Eva Longoria has always been a star who is able to take a joke, and in her new series Telenovela, she’s the butt of a lot of them. Longoria stars as Ana Sofia, a big telenovela star (the fictional show is called Las Leyes de Pasión) who doesn’t speak a word of English, but it’s the zany antics of the rest of the cast and crew that give this new NBC sitcom some legs.

https://www.youtube.com/watch?v=RcfiGUxZkdM

It’s Always Sunny in Philadelphia: Season Eleven
FXX
January 6

Last season, the Paddy’s Pub gang tried to beat Wade Boggs’ beer-drinking record, join a cult, and win a Family Feud–style game show. While this season promises to have the gang go skiing and reignite the Chardee MacDennis board game fight, we know our beloved scamps will just end up smashing beer bottles in a parking lot and quitting. It’s the Always Sunny way!

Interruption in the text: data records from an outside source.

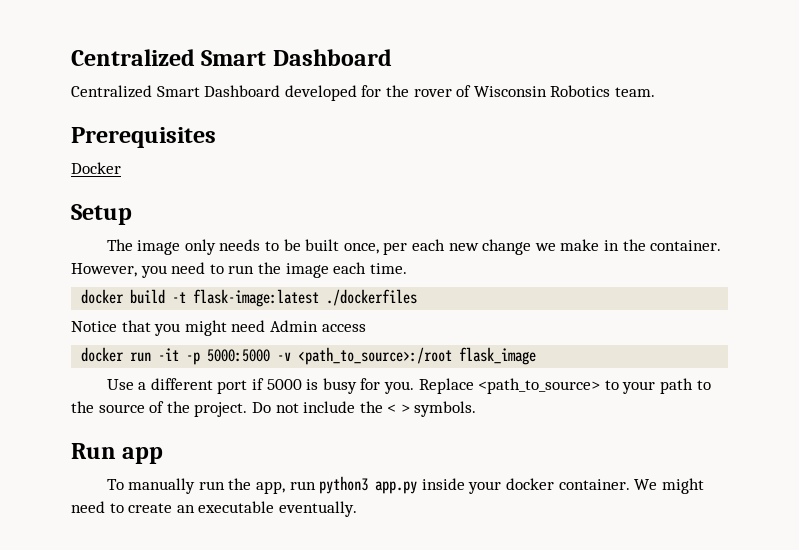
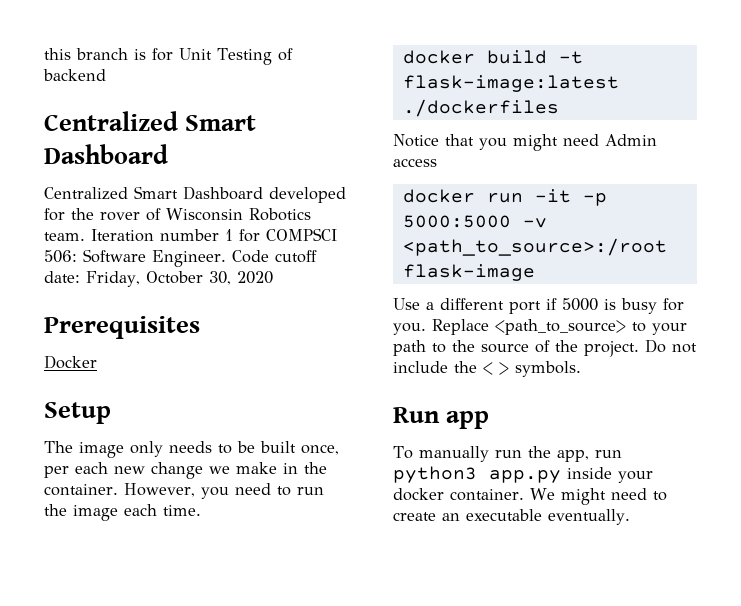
(71, 57) none -> [44,48,293,65] [43,69,106,81] this branch is for Unit Testing of backend //
(655, 92) none -> [91,228,337,242] [44,249,317,267] [44,271,273,287] Iteration number 1 for COMPSCI 506: Software Engineer. Code cutoff date: Friday, October 30, 2020
[459,347,537,365] flask_image -> [402,264,535,281] flask-image

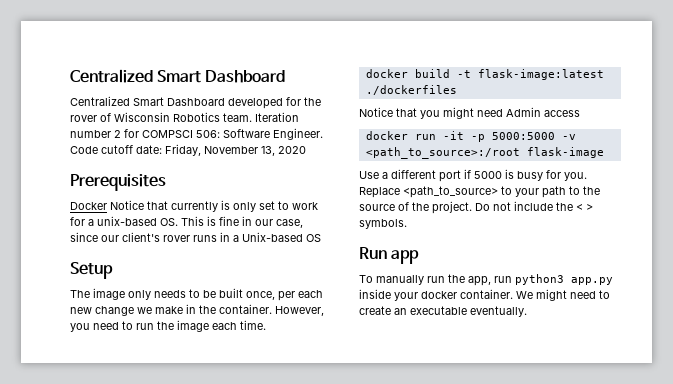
[44,48,293,65] [43,69,106,81] this branch is for Unit Testing of backend // -> (70, 76) none
[225,229,233,241] 1 -> [114,130,121,138] 2
[145,271,231,285] October 30, -> [204,146,275,156] November 13,
(97, 362) none -> [110,200,318,212] [70,216,303,228] [70,232,321,242] Notice that currently is only set to work for a unix-based OS. This is fine in our case, since our client's rover runs in a Unix-based OS

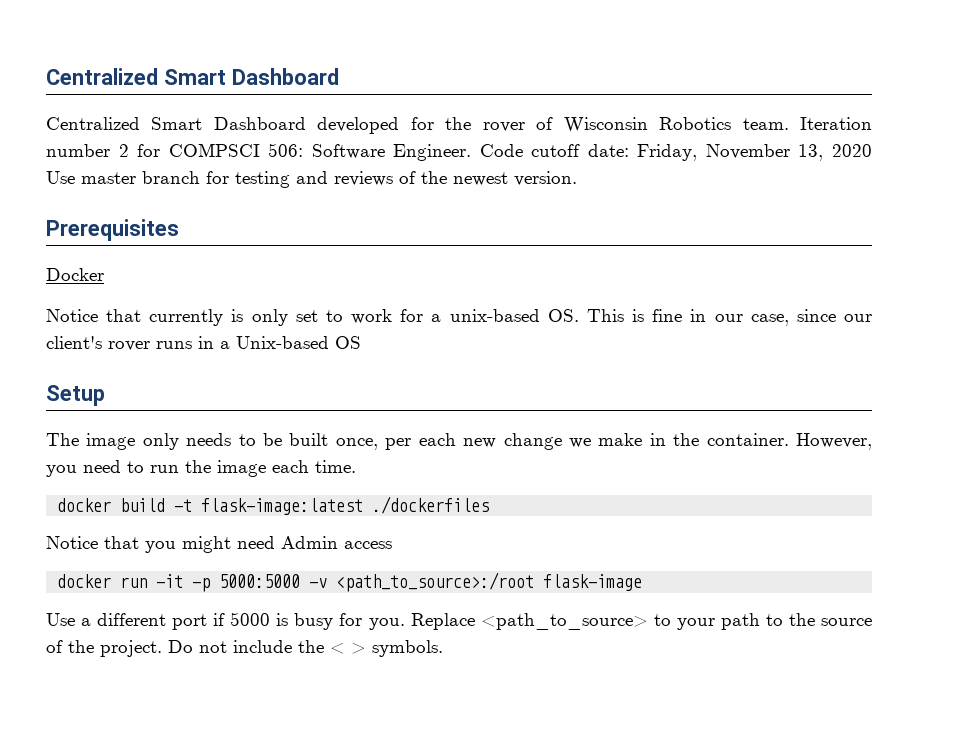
(306, 150) none -> [46,171,577,188] Use master branch for testing and reviews of the newest version.
(107, 206) none -> (104, 274) //
[359,247,420,264] [359,274,613,286] [359,289,610,301] [359,306,527,317] // Run app // To manually run the app, run python3 app.py inside your docker container. We might need to create an executable eventually. -> (443, 648) none

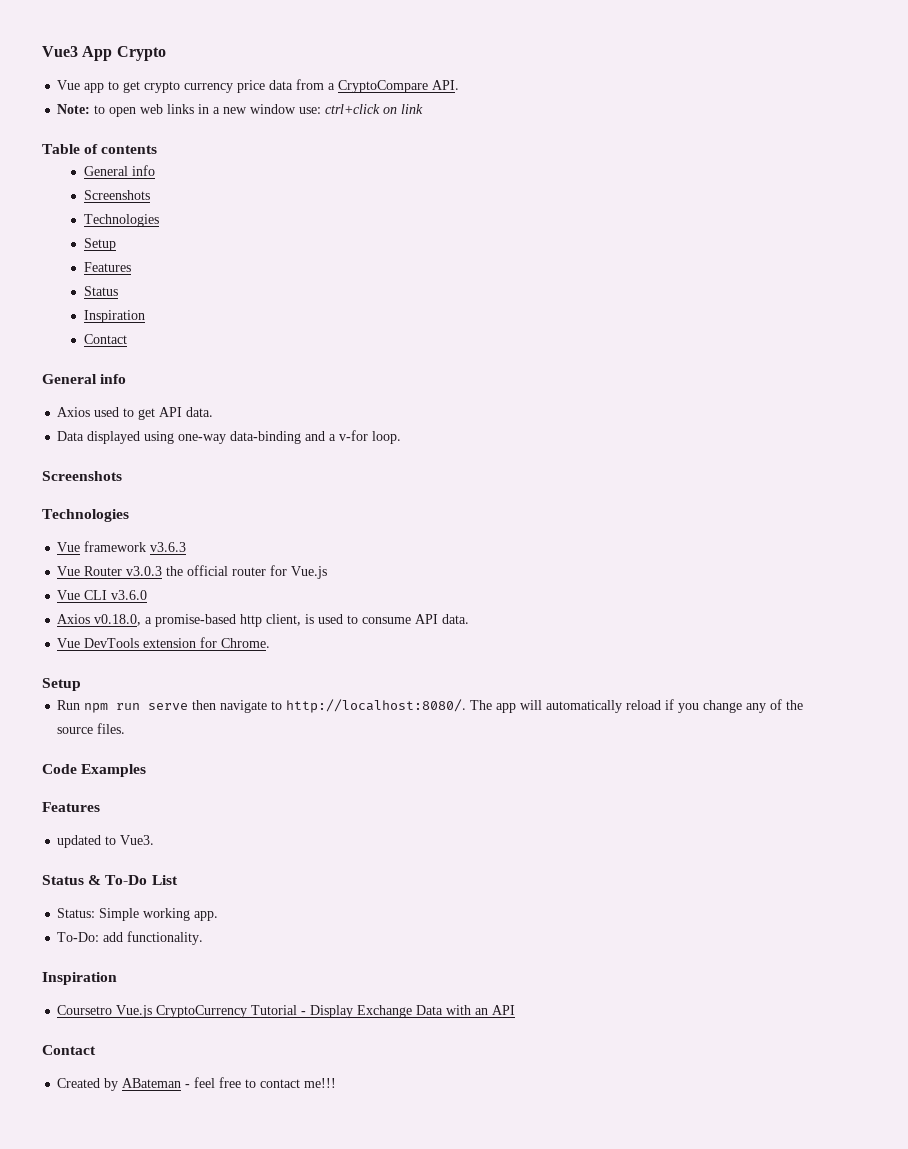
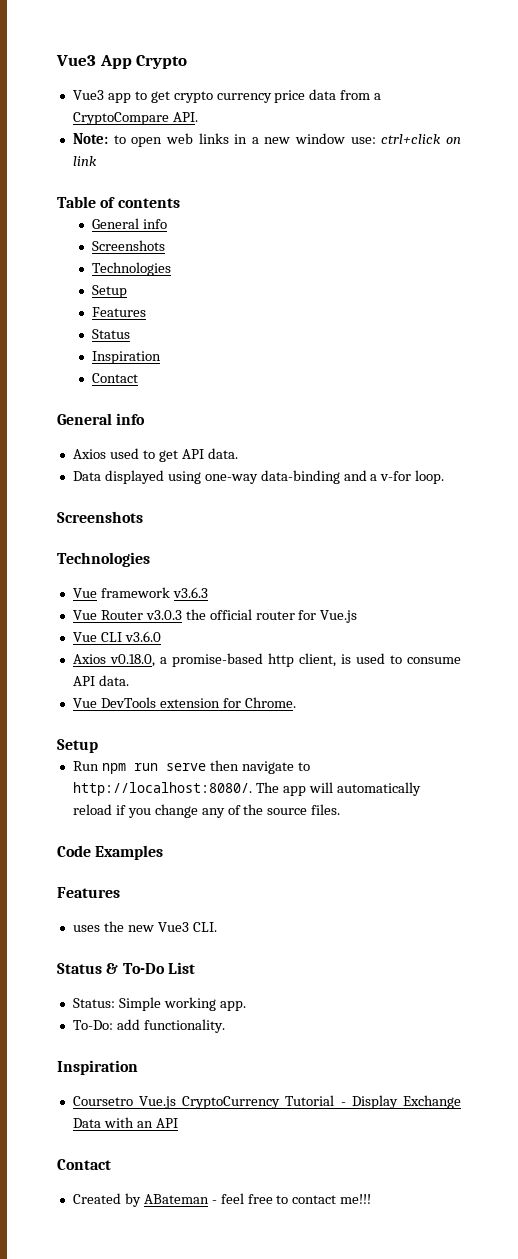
[57,80,81,90] Vue -> [72,90,104,100] Vue3
[57,835,155,848] updated to Vue3. -> [72,921,217,932] uses the new Vue3 CLI.

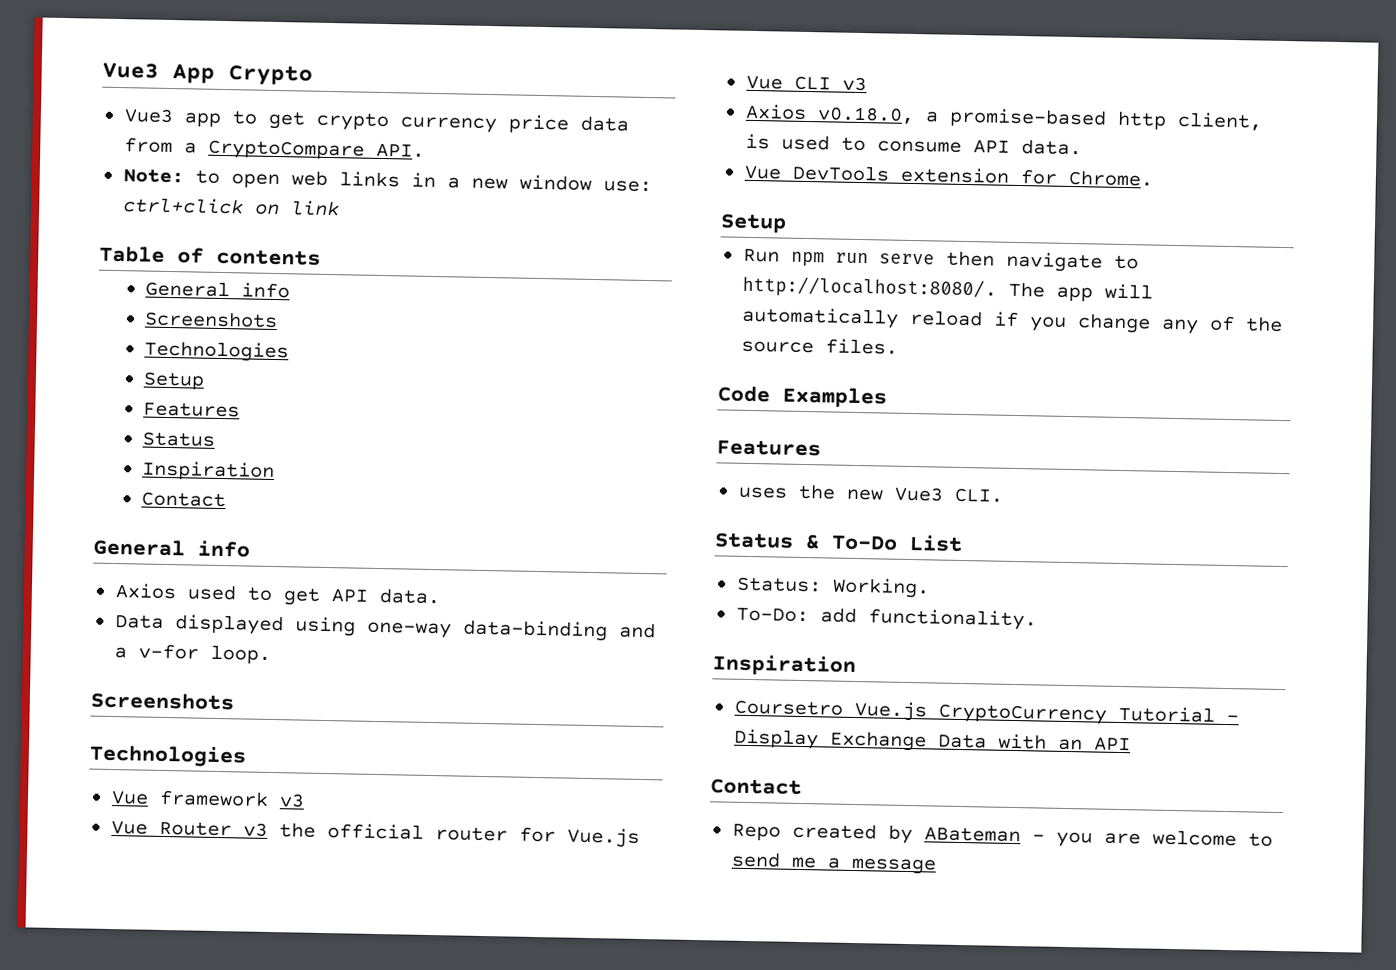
[172,587,208,598] v3.6.3 -> [278,793,305,808] v3
[145,610,182,620] v3.0.3 -> [242,822,268,837] v3
[124,631,161,642] v3.6.0 -> [841,76,867,92] v3
[118,997,246,1011] Simple working app. -> [831,577,930,599] Working.
[72,1193,121,1204] Created -> [731,822,877,841] Repo created
[220,1193,372,1204] feel free to contact me!!! -> [1055,829,1273,848] [730,851,936,875] you are welcome to send me a message

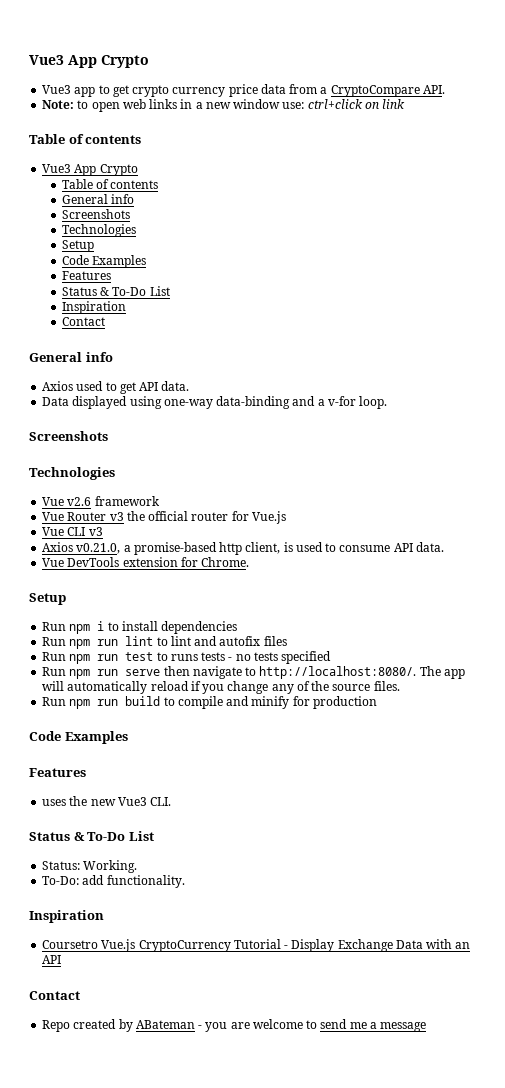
(321, 257) none -> [42,164,138,176] [61,179,159,189] // Vue3 App Crypto // Table of contents
(206, 380) none -> [61,255,147,268] // Code Examples
(216, 439) none -> [100,286,170,296] & To-Do List
(149, 797) none -> [67,497,92,506] v2.6
[278,793,305,808] v3 -> (160, 501) none
[816,106,915,125] v0.18.0, -> [76,543,121,554] v0.21.0,
(787, 223) none -> [42,621,238,634] [42,636,287,649] [42,651,332,664] // Run npm i to install dependencies // Run npm run lint to lint and autofix files // Run npm run test to runs tests - no tests specified
(898, 346) none -> [42,696,377,709] // Run npm run build to compile and minify for production

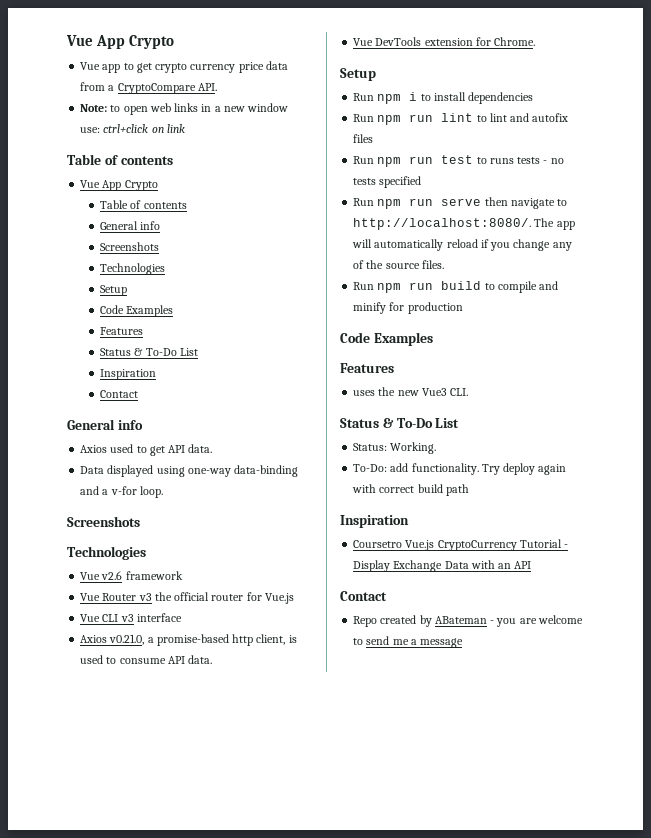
[29,55,149,68] [42,85,72,94] Vue3 App Crypto // Vue3 -> [66,35,175,49] [80,62,101,70] Vue App Crypto // Vue
[42,164,72,173] Vue3 -> [80,180,101,188] Vue
(103, 531) none -> [136,613,182,622] interface
(185, 881) none -> [481,463,567,475] [352,484,469,496] Try deploy again with correct build path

https://www.youtube.com/watch?v=58ZoEOR0u6c

Man Seeking Woman: Season Two
FXX
January 6

The first season of Man Seeking Woman was quietly one of the funniest shows on TV last year. So good, in fact, that despite it not getting very much attention, FXX still made the right choice by picking it up for another go in 2016. We anxiously await to find out if Josh (Jay Baruchel) ever gets around to finishing Carnivàle or Infinite Jest.

American Crime: Season Two
ABC
January 6

Created by John Ridley—writer behind 12 Years a Slave, Three Kings, and the eternal Eddie Griffin classic Undercover Brother—the first season of American Crime was about what America looked like in 2015, whether we liked it or not. For season two, we’re moving on to 2016, and the problems run as deep as ever.

Angie Tribeca: Seasons One and Two
TBS
January 17

After the (almost) laughably bad second season of True Detective, it makes total sense that Nancy and Steve Carell created a brand-new cop show that lampoons everything about the moody procedurals that have saturated the TV market lately. Starring Rashida Jones, Angie Tribeca‘s entire first season will air in a marathon on January 17, and the second season will kick off on the 25th.

https://www.youtube.com/watch?v=wKK-bBKzNSg

Baskets: Season One
FX
January 21

Though his triple-trip through the Hangover series has endeared him to a mainstream audience, Zach Galifianakis has always been a strange guy—just ask President Obama. If the other president—that’d be John Landgraf of FX—is to be believed, Baskets, Galifianakis’ comedy that will begin airing on the network later this month, is Zach at his incomprehensible weirdest. The show, which is produced by Louis C. K., follows Galifianakis in Paris as he trains to become a clown, only to plop him back home in the US, where he finds work in the rodeo. Worth watching just to hear him list his favorite European sodas.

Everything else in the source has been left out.